Conciliation is a structured, third-party method of dispute resolution that occupies a middle ground between mediation and arbitration. A conciliator or conciliation commission examines the facts and merits of a dispute, then formulates concrete proposals for settlement, which the parties remain free to accept or decline. In international law, conciliation is one of the peaceful means of settlement enumerated in Article 33(1) of the UN Charter, alongside negotiation, enquiry, mediation, arbitration and judicial settlement. Its modern codification flows from the Hague Conventions of 1899 and 1907 on commissions of enquiry and from the General Act for the Pacific Settlement of International Disputes (1928, revised 1949). Crucially, unlike an arbitral award, a conciliation report carries no binding force — its authority is moral and persuasive, distinguishing it sharply from adjudication under the ICJ.
In its mechanics, conciliation typically involves a commission of an odd number of members (often three or five), comprising nationals of the disputing states and neutral appointees. The commission elucidates the questions in dispute through fact-finding, hears the parties, and issues a reasoned report with recommended terms. In domestic Indian law, conciliation is governed by Part III (Sections 61–81) of the Arbitration and Conciliation Act, 1996, modelled on the UNCITRAL Conciliation Rules of 1980; a settlement agreement signed by the parties under Section 73 has the same status as an arbitral award on agreed terms under Section 30, making it enforceable. The Industrial Disputes Act, 1947 (Sections 4 and 12) establishes conciliation officers and boards as a mandatory pre-litigation step in labour disputes, and the Commercial Courts Act read with Section 12A mandates pre-institution mediation and conciliation.
Named instances illustrate its diplomatic reach. The Jan Mayen conciliation (1981) between Iceland and Norway produced a recommendation on continental-shelf delimitation that both states accepted, leading to a joint-development zone. More recently, the Timor-Leste v. Australia conciliation (2016–2018) — the first ever convened under Annex V of the UN Convention on the Law of the Sea (UNCLOS, 1982) — resolved a long-standing maritime boundary in the Timor Sea, culminating in the 2018 treaty. In India, the Lok Adalat system and the Mediation Act, 2023 have institutionalised conciliatory settlement, while the Singapore Convention on Mediation (2019) advances cross-border enforceability of conciliated commercial settlements.

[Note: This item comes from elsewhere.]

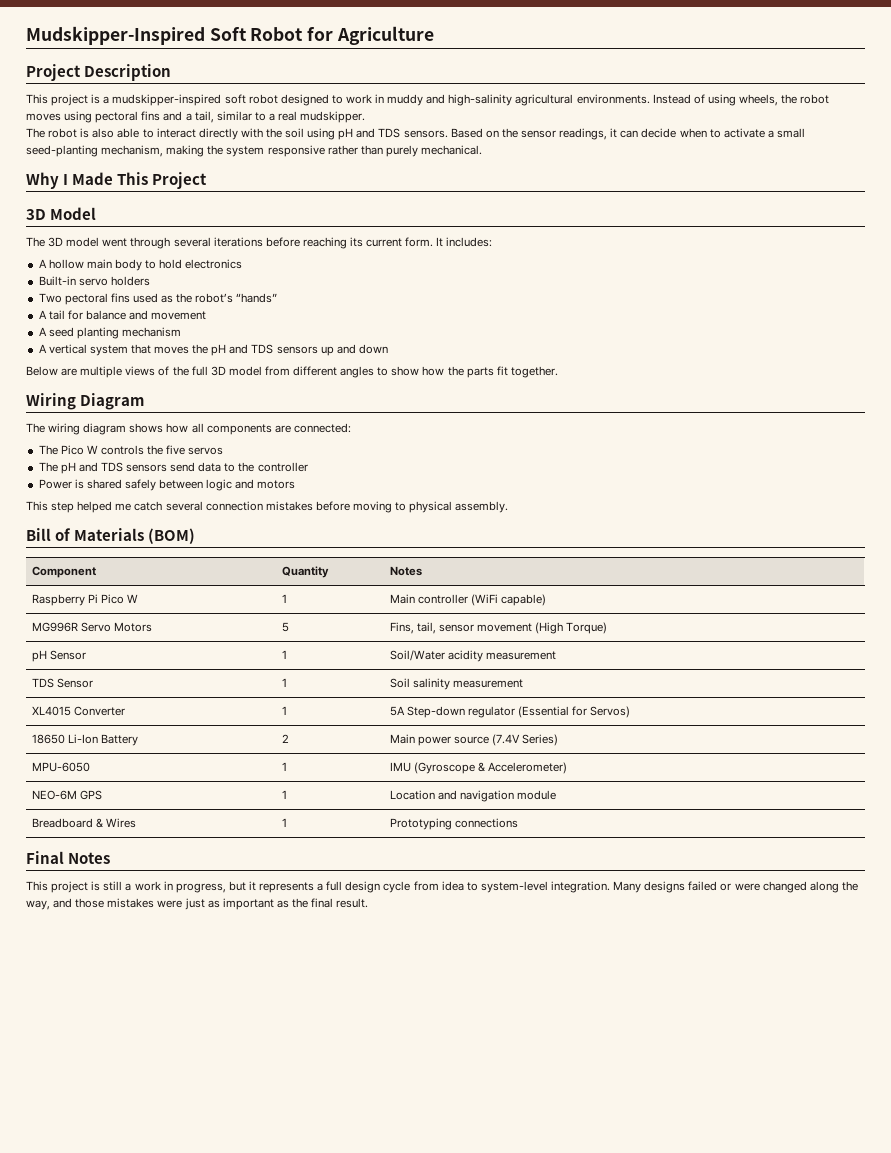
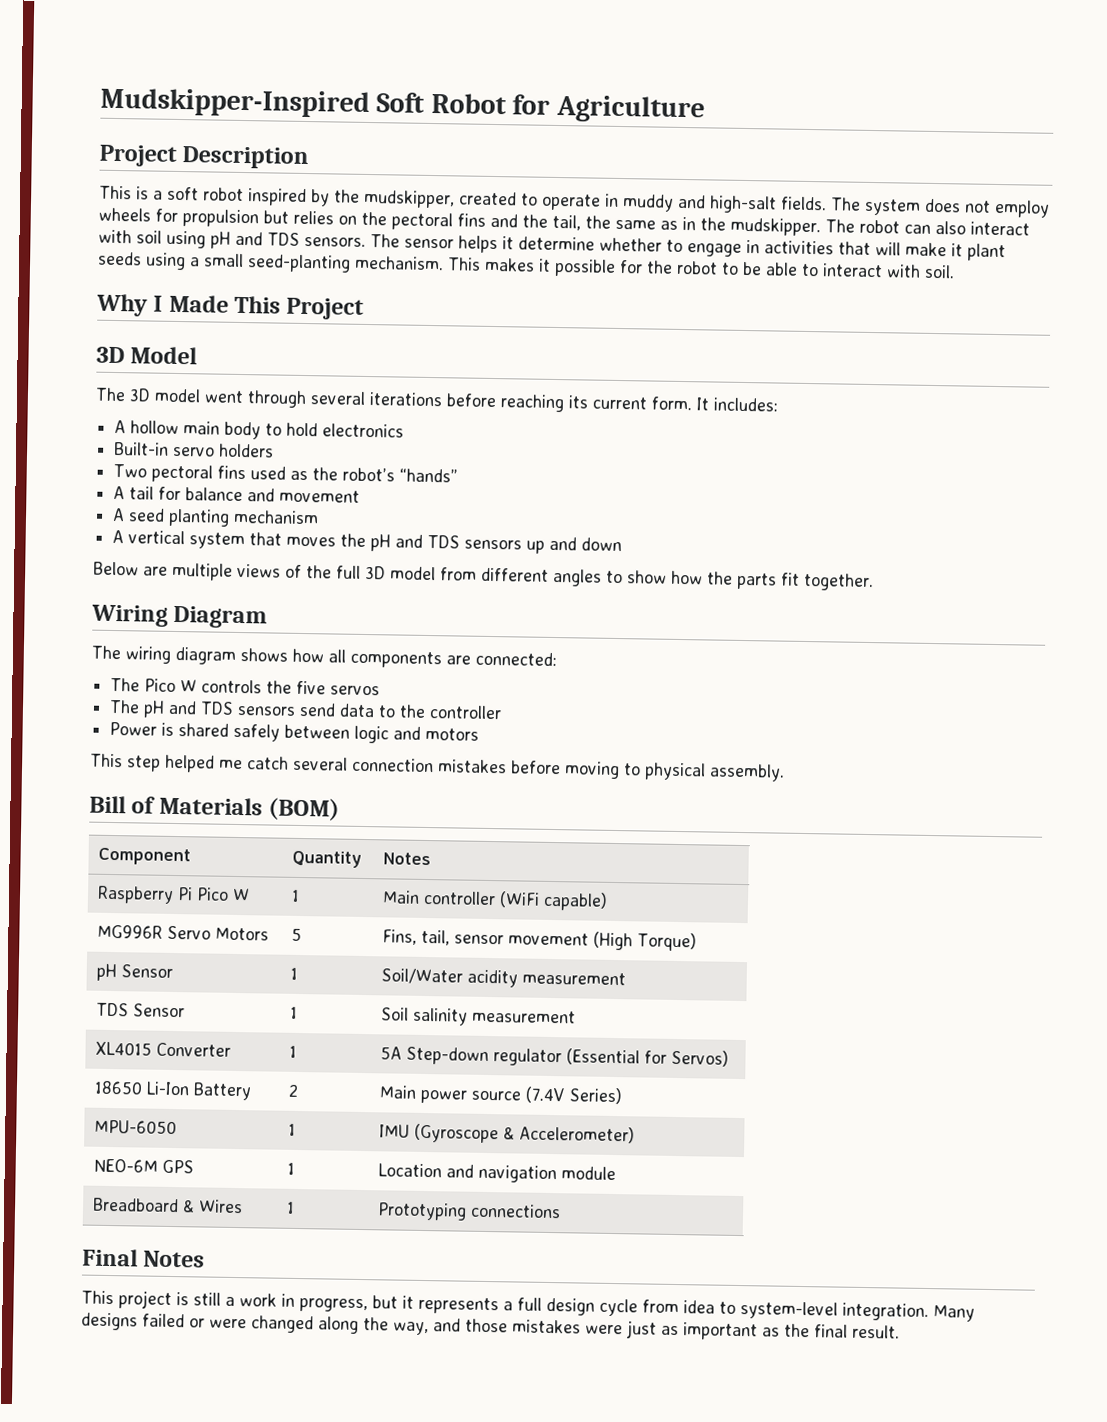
- This project is a mudskipper-inspired soft robot designed to work in muddy and high-salinity agricultural environments. Instead of using wheels, the robot moves using pectoral fins and a tail, similar to a real mudskipper.
- The robot is also able to interact directly with the soil using pH and TDS sensors.
+ This is a soft robot inspired by the mudskipper, created to operate in muddy and high-salt fields. The system does not employ wheels for propulsion but relies on the pectoral fins and the tail, the same as in the mudskipper. The robot can also interact with soil using pH and TDS sensors.
- Based on the sensor readings, it can decide when to activate a small seed-planting mechanism, making the system responsive rather than purely mechanical.
+ The sensor helps it determine whether to engage in activities that will make it plant seeds using a small seed-planting mechanism. This makes it possible for the robot to be able to interact with soil.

For the examinations, conciliation is tested across multiple papers. In UPSC GS Paper II and FSOT, it appears under international organisations and the pacific settlement of disputes — candidates must distinguish it from mediation (where the third party merely facilitates) and arbitration (where the award binds). In international-law optional papers and CSS, expect questions on Article 33 of the UN Charter, the UNCLOS Annex V conciliation procedure, and the Timor-Leste case. Indian polity and law papers probe the Arbitration and Conciliation Act, 1996, the role of conciliation officers under the Industrial Disputes Act, and the new Mediation Act, 2023. The recurring question angle is comparative: differentiate the binding versus non-binding character of each ADR mechanism and identify the precise statutory or treaty provision that authorises conciliation in a given context.
Example
In 2018, the UNCLOS Annex V Conciliation Commission convened between Timor-Leste and Australia produced settlement terms that led the two states to sign a treaty delimiting their maritime boundary in the Timor Sea.
Frequently asked questions
A mediator merely facilitates dialogue without proposing terms, while a conciliator actively investigates and recommends concrete non-binding settlement terms. Arbitration differs from both because the arbitral award is legally binding on the parties.